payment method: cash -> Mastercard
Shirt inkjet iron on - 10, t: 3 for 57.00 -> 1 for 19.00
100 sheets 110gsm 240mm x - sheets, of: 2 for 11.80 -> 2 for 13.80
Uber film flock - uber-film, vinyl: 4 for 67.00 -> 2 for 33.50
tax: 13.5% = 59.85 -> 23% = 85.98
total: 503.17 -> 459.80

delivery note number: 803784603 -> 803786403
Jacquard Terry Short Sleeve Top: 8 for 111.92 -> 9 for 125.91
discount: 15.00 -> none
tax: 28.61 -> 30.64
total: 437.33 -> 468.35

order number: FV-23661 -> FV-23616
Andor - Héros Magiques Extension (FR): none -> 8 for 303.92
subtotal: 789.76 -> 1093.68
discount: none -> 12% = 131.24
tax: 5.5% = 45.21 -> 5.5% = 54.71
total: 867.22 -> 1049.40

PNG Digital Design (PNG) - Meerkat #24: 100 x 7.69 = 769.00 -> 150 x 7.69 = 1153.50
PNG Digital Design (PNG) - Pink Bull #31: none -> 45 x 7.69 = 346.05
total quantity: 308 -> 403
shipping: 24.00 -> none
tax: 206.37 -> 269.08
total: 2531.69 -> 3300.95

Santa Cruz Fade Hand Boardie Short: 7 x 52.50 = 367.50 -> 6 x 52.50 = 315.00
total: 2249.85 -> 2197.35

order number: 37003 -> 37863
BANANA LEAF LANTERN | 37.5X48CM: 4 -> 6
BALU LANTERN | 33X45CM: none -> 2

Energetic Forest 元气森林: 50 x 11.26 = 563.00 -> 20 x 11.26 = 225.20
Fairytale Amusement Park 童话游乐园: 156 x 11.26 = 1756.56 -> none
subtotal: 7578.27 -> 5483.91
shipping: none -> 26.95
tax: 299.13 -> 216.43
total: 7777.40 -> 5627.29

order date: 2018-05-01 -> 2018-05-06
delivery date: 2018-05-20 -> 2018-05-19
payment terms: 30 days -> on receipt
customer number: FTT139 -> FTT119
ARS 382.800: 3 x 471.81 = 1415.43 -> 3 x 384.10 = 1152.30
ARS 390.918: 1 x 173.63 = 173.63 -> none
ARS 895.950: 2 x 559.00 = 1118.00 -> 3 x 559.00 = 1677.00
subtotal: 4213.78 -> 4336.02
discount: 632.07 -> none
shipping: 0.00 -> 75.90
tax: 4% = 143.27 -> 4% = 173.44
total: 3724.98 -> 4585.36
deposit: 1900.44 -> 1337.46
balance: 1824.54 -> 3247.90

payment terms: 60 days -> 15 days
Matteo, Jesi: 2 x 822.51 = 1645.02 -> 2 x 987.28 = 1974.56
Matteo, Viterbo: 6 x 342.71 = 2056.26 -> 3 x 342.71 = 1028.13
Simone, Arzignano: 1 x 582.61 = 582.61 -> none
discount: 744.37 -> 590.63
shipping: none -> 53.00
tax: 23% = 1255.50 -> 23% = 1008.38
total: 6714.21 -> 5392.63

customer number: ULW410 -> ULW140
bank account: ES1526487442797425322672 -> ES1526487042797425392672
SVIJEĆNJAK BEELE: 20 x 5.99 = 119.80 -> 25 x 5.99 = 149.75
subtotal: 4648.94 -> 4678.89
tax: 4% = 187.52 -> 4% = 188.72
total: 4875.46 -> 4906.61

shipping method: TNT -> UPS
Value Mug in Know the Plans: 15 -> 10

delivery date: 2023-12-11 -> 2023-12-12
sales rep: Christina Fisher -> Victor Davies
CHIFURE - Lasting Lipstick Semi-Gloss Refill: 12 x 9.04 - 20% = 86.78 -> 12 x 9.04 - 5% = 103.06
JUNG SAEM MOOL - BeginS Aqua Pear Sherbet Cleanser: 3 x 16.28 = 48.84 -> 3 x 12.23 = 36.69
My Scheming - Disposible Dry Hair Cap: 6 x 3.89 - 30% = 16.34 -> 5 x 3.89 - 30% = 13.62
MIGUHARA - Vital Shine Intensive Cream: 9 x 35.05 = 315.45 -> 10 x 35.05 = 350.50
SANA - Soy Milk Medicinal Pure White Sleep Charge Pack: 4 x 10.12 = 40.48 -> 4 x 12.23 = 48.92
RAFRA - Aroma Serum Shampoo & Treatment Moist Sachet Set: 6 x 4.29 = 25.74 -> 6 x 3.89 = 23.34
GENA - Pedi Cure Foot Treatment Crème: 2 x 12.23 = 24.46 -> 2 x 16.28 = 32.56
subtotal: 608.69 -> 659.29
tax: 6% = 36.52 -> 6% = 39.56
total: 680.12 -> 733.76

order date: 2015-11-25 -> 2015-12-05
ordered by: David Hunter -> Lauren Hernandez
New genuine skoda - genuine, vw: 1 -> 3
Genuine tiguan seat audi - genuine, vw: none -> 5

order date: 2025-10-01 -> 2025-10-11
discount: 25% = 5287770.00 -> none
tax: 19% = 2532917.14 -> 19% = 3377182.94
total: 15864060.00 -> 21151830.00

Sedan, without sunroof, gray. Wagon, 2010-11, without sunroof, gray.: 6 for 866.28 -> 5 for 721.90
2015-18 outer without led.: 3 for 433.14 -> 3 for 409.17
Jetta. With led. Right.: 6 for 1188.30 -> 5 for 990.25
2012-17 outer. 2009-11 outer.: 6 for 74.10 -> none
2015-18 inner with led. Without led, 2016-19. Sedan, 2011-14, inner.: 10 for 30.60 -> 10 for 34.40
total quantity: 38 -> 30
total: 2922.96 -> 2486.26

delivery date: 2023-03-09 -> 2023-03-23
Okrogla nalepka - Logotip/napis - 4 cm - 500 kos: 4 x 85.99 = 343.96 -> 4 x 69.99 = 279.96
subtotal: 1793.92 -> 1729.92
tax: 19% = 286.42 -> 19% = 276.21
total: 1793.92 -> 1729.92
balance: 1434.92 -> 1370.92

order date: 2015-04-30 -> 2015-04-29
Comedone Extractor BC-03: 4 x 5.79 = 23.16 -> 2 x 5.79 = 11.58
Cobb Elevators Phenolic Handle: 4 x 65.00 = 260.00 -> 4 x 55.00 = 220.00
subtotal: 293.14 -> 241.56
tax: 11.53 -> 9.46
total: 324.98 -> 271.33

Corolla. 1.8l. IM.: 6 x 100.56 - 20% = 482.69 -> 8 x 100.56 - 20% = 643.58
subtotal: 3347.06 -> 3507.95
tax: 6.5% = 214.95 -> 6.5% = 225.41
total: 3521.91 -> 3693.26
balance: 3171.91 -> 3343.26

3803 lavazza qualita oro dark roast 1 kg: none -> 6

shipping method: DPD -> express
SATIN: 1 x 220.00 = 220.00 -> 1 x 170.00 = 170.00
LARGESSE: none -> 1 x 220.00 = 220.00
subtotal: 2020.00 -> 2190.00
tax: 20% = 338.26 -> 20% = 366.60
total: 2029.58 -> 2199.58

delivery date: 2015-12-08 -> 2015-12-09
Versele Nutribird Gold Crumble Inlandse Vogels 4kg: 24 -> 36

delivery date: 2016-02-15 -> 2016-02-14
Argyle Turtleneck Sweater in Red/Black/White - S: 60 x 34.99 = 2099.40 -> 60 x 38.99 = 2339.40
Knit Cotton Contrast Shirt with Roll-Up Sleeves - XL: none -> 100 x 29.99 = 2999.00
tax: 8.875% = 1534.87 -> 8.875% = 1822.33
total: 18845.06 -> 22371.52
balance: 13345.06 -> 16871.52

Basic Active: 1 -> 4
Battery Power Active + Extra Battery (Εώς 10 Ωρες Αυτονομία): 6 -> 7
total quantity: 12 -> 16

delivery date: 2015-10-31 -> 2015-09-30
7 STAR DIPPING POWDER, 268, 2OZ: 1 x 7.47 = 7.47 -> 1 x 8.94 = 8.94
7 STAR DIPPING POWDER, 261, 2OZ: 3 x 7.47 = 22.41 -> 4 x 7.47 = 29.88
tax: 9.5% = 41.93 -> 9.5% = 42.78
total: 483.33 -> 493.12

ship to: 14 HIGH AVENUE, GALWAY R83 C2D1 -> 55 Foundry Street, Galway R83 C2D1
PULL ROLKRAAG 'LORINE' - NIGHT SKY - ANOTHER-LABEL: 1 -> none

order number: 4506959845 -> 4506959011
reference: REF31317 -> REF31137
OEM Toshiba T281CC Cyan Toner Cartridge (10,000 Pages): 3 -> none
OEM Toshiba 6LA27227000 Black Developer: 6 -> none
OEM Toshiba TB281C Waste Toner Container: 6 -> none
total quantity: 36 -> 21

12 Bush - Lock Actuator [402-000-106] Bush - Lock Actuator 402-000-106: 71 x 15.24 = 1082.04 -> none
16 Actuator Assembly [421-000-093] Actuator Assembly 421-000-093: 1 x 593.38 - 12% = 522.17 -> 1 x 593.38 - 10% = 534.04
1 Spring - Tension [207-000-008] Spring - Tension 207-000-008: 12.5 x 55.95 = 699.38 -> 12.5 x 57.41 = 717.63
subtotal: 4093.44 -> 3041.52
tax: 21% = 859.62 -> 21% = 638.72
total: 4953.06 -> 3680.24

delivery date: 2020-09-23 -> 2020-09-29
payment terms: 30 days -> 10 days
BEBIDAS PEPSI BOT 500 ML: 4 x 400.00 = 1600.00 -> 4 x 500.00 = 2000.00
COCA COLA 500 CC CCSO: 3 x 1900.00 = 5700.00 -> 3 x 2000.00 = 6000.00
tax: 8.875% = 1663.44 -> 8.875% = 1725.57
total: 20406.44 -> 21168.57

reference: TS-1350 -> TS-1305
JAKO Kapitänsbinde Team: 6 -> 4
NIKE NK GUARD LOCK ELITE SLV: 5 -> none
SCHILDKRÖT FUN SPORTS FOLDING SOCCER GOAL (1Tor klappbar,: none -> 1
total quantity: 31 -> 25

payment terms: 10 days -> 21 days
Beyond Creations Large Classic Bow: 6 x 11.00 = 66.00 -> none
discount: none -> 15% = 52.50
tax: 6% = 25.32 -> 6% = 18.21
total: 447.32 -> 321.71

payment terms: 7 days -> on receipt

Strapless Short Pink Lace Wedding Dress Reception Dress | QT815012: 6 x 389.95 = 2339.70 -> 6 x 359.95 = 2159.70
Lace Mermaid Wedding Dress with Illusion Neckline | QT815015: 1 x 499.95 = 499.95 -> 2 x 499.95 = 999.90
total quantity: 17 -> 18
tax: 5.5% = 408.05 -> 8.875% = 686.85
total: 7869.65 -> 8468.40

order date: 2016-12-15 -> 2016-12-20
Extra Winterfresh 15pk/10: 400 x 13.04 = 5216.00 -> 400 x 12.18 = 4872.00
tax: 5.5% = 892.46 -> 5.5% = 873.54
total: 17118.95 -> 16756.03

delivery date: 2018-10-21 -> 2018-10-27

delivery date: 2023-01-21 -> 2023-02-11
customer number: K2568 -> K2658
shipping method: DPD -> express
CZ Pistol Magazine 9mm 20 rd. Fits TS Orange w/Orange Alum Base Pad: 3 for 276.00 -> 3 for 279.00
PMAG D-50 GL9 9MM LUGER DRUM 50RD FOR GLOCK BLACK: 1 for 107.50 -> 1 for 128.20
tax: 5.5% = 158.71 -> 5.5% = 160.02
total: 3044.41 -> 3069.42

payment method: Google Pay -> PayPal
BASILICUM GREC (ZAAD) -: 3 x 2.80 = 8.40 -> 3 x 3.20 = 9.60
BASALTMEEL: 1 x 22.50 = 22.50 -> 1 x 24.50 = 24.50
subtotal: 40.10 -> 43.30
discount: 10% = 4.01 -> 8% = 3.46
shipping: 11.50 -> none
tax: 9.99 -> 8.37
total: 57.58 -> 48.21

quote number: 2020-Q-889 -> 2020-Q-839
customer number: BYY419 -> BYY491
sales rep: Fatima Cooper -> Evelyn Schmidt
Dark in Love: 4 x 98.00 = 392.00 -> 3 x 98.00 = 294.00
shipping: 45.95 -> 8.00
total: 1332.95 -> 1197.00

▶ **What the task requires**
Would you print, exactly as written, every line above from the one holding "delivery date: 2023-03-09 -> 2023-03-23" through the one holding "delivery date: 2016-02-15 -> 2016-02-14", with both included and no other lines?

▶ **Result of this exercise**
delivery date: 2023-03-09 -> 2023-03-23
Okrogla nalepka - Logotip/napis - 4 cm - 500 kos: 4 x 85.99 = 343.96 -> 4 x 69.99 = 279.96
subtotal: 1793.92 -> 1729.92
tax: 19% = 286.42 -> 19% = 276.21
total: 1793.92 -> 1729.92
balance: 1434.92 -> 1370.92

order date: 2015-04-30 -> 2015-04-29
Comedone Extractor BC-03: 4 x 5.79 = 23.16 -> 2 x 5.79 = 11.58
Cobb Elevators Phenolic Handle: 4 x 65.00 = 260.00 -> 4 x 55.00 = 220.00
subtotal: 293.14 -> 241.56
tax: 11.53 -> 9.46
total: 324.98 -> 271.33

Corolla. 1.8l. IM.: 6 x 100.56 - 20% = 482.69 -> 8 x 100.56 - 20% = 643.58
subtotal: 3347.06 -> 3507.95
tax: 6.5% = 214.95 -> 6.5% = 225.41
total: 3521.91 -> 3693.26
balance: 3171.91 -> 3343.26

3803 lavazza qualita oro dark roast 1 kg: none -> 6

shipping method: DPD -> express
SATIN: 1 x 220.00 = 220.00 -> 1 x 170.00 = 170.00
LARGESSE: none -> 1 x 220.00 = 220.00
subtotal: 2020.00 -> 2190.00
tax: 20% = 338.26 -> 20% = 366.60
total: 2029.58 -> 2199.58

delivery date: 2015-12-08 -> 2015-12-09
Versele Nutribird Gold Crumble Inlandse Vogels 4kg: 24 -> 36

delivery date: 2016-02-15 -> 2016-02-14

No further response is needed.